Exercise. Print each entry in full, word for word, with no pictures in the result.

(Edit difference data)

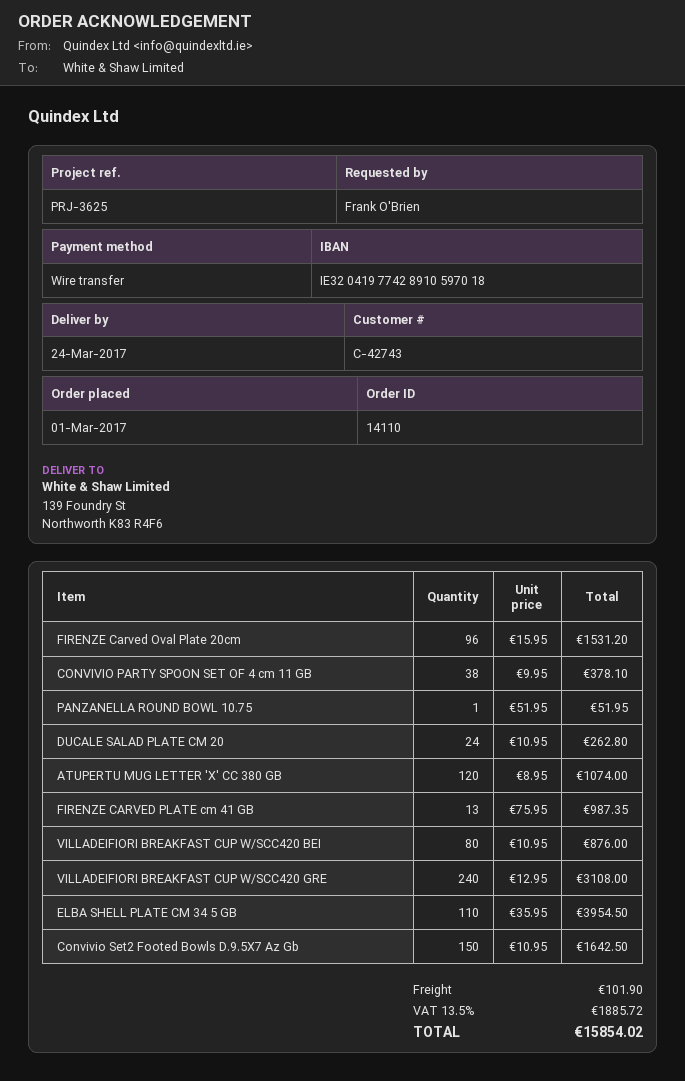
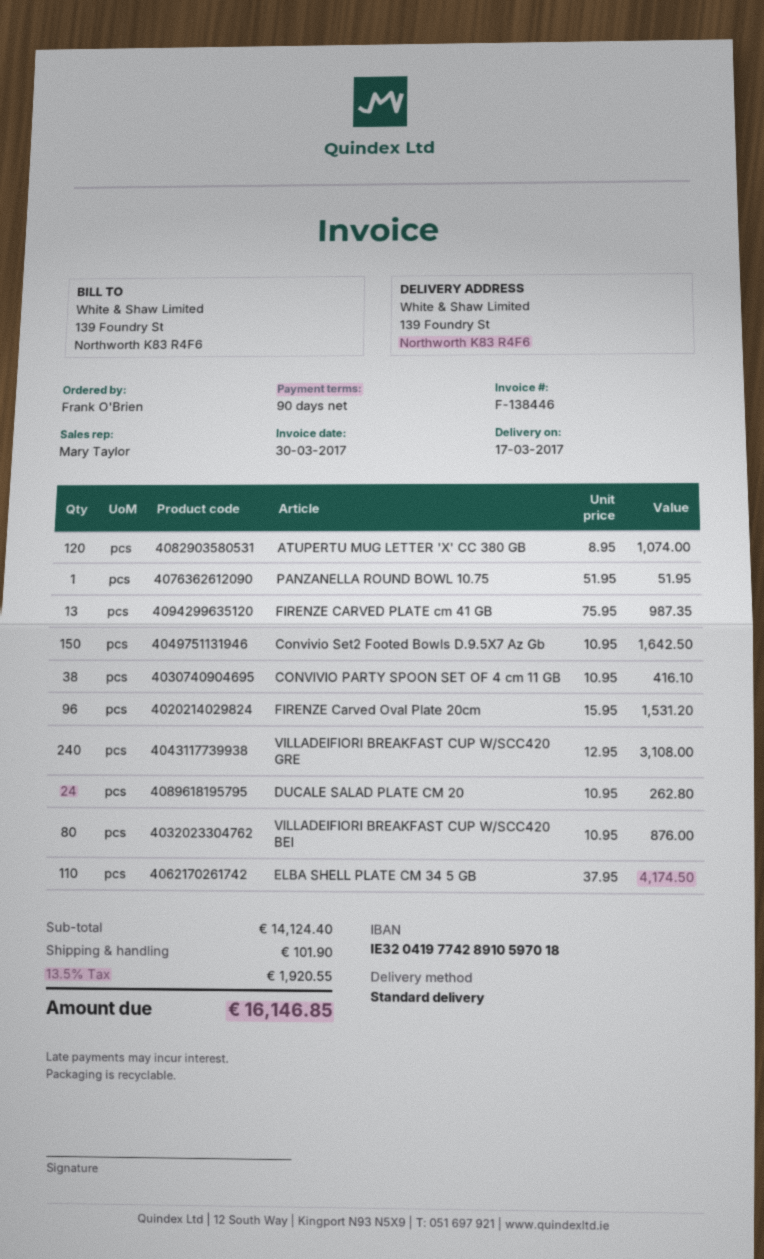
delivery date: 2017-03-24 -> 2017-03-17
CONVIVIO PARTY SPOON SET OF 4 cm 11 GB: 38 x 9.95 = 378.10 -> 38 x 10.95 = 416.10
ELBA SHELL PLATE CM 34 5 GB: 110 x 35.95 = 3954.50 -> 110 x 37.95 = 4174.50
tax: 13.5% = 1885.72 -> 13.5% = 1920.55
total: 15854.02 -> 16146.85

Result.
delivery date: 2017-03-24 -> 2017-03-17
CONVIVIO PARTY SPOON SET OF 4 cm 11 GB: 38 x 9.95 = 378.10 -> 38 x 10.95 = 416.10
ELBA SHELL PLATE CM 34 5 GB: 110 x 35.95 = 3954.50 -> 110 x 37.95 = 4174.50
tax: 13.5% = 1885.72 -> 13.5% = 1920.55
total: 15854.02 -> 16146.85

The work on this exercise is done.